◆ **Data for review**
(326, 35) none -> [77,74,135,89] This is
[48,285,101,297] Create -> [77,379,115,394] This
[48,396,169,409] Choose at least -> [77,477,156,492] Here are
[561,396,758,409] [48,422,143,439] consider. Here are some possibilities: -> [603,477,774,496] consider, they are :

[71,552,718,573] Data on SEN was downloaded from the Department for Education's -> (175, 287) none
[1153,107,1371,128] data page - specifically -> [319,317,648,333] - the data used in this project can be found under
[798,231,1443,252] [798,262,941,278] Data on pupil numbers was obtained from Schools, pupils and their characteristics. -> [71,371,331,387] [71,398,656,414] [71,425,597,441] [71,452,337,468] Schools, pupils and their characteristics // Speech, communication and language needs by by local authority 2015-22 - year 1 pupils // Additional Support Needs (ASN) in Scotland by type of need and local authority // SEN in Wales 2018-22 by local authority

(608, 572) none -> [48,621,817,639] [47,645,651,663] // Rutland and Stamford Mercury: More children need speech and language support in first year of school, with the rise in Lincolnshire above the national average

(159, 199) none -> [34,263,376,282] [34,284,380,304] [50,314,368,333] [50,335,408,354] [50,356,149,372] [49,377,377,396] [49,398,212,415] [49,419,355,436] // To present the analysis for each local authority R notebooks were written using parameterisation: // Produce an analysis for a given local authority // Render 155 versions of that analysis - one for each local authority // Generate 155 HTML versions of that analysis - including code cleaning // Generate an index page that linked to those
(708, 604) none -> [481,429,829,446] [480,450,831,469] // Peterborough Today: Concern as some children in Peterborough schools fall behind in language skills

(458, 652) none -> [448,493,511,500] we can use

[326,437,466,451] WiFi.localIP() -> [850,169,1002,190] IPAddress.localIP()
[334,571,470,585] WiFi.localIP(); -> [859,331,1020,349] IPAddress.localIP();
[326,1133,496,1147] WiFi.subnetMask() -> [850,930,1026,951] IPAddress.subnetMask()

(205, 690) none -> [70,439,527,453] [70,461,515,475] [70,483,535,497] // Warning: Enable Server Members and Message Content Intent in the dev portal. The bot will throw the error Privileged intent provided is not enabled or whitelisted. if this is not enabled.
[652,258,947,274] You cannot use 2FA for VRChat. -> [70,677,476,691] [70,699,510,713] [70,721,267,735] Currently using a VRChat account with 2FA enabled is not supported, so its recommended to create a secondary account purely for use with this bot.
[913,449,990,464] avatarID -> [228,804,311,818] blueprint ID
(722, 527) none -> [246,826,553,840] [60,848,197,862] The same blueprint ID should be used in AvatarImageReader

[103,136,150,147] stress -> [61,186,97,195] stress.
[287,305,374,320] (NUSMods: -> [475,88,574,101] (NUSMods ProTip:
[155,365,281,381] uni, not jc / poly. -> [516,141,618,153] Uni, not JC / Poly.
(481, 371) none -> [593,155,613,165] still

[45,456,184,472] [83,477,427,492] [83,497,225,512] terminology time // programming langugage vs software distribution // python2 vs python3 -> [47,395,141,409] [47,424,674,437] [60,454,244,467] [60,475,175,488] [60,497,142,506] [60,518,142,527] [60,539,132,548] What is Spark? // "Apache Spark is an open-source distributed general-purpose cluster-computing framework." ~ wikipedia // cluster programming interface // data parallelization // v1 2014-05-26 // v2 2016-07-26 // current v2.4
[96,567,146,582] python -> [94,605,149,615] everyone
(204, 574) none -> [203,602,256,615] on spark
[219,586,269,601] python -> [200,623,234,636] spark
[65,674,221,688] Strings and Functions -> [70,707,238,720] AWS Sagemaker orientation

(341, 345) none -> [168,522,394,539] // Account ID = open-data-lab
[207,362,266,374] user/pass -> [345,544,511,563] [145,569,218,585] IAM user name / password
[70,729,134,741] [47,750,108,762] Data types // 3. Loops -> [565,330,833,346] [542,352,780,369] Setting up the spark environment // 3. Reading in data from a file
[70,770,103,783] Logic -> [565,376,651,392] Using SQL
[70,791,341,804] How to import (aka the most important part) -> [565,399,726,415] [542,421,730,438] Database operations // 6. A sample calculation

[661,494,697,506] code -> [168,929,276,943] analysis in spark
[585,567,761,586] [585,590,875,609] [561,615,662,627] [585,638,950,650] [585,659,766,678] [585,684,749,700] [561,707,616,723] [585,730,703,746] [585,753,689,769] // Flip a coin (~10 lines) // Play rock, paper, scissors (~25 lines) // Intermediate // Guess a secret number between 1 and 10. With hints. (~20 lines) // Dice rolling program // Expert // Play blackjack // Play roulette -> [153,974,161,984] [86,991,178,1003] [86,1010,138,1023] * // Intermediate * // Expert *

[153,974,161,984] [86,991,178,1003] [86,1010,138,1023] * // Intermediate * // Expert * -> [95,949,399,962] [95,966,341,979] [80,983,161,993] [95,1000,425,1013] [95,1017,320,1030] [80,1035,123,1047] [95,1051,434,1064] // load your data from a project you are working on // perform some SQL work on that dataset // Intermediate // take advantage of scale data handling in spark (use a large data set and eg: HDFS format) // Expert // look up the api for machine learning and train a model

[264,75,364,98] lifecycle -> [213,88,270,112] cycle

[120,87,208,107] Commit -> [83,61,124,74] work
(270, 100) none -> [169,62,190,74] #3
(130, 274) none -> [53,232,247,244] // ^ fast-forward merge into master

◆ **Activity**
Please give back the records exactly as written, beginning at the first line and including the line that holds "[1153,107,1371,128] data page" as the last.

◆ **Exercise response**
(326, 35) none -> [77,74,135,89] This is
[48,285,101,297] Create -> [77,379,115,394] This
[48,396,169,409] Choose at least -> [77,477,156,492] Here are
[561,396,758,409] [48,422,143,439] consider. Here are some possibilities: -> [603,477,774,496] consider, they are :

[71,552,718,573] Data on SEN was downloaded from the Department for Education's -> (175, 287) none
[1153,107,1371,128] data page - specifically -> [319,317,648,333] - the data used in this project can be found under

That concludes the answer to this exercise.